Pero ¿cómo escaparía del espíritu? Mientras reflexionaba sobre esa cuestión, me noté muy cansado. Estar poseído por un espíritu, hablar con él, estar a su merced, me exigía una fuerza casi hercúlea. Cada vez me costaba más pensar; aun así, poco antes de perder el sentido, se me ocurrió una solución al dilema: la única persona que podía sacarme de aquella pesadilla era el gran alquimista John Dee, un hombre que conocía los secretos de la magia negra mejor que mi amigo Kempe a las prostitutas de Londres. Ese alquimista ya había obrado maravillas: había hecho fértiles a los infértiles e infértiles a los fértiles, y se decía que incluso había inventado una píldora que estimulaba a los hombres viejos en el trato carnal. Sólo con ese invento habría podido acumular más oro del que había en el Tesoro de Inglaterra. Sin embargo, por alguna razón oscura, eso no le interesaba. Según decían, lo único que le interesaba eran las lejanas tierras asiáticas: sus religiones, usos y costumbres. Habría podido comprenderlo si le interesaran las mujeres asiáticas. Pero sus gustos no importaban, él podría ayudarme. Sólo había un problema: ¿cómo conseguiría llevar al espíritu hasta el alquimista? Y, mientras cavilaba sobre la cuestión con mis últimas fuerzas, perdí definitivamente la consciencia.
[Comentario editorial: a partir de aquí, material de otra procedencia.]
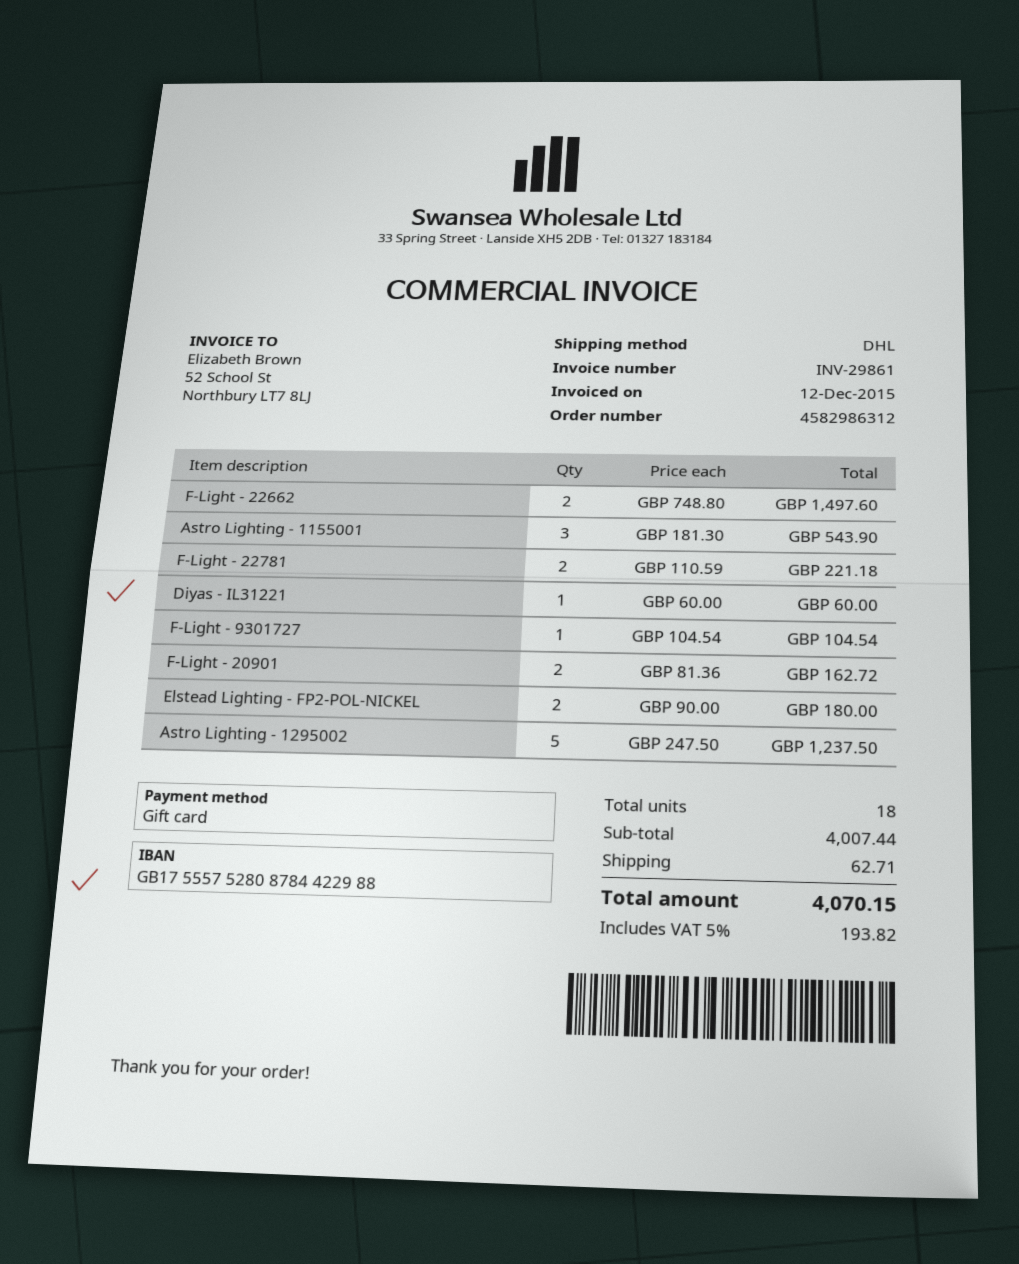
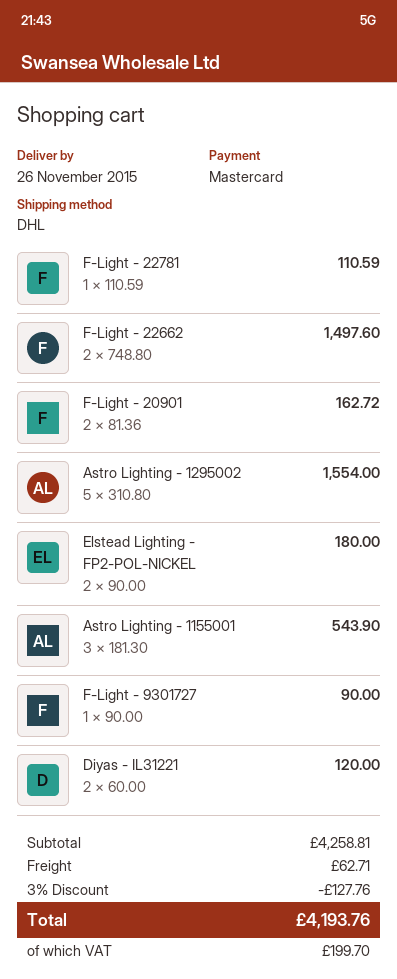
payment method: gift card -> Mastercard
F-Light - 22781: 2 x 110.59 = 221.18 -> 1 x 110.59 = 110.59
Diyas - IL31221: 1 x 60.00 = 60.00 -> 2 x 60.00 = 120.00
F-Light - 9301727: 1 x 104.54 = 104.54 -> 1 x 90.00 = 90.00
Astro Lighting - 1295002: 5 x 247.50 = 1237.50 -> 5 x 310.80 = 1554.00
subtotal: 4007.44 -> 4258.81
discount: none -> 3% = 127.76
tax: 193.82 -> 199.70
total: 4070.15 -> 4193.76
Contemplé desde el carruaje la agitada vida de Londres. Los comerciantes, los paseantes, los niños que correteaban por las calles con camisas hechas jirones, todos eran mucho más ruidosos que la gente de nuestro tiempo. Renegaban más alto, hablaban más alto, reían más alto… Simplemente, eran mucho más animados. Si aquellos londinenses no hubieran tenido tan mal la dentadura, casi habrías podido envidiarlos por su vitalidad.

Con todo, seguro que ellos tenían una existencia más complicada y más problemas que nosotros en nuestro tiempo. Sí, claro, nosotros también lo teníamos complicado con el miedo a perder el trabajo, la globalización o el cambio climático, pero, si lo comparábamos con la vida de la gente que había vivido en los milenios anteriores (ya fuera la mujer prehistórica Uftata, los esclavos romanos o las amantes de Gengis Khan), lo teníamos bastante bien.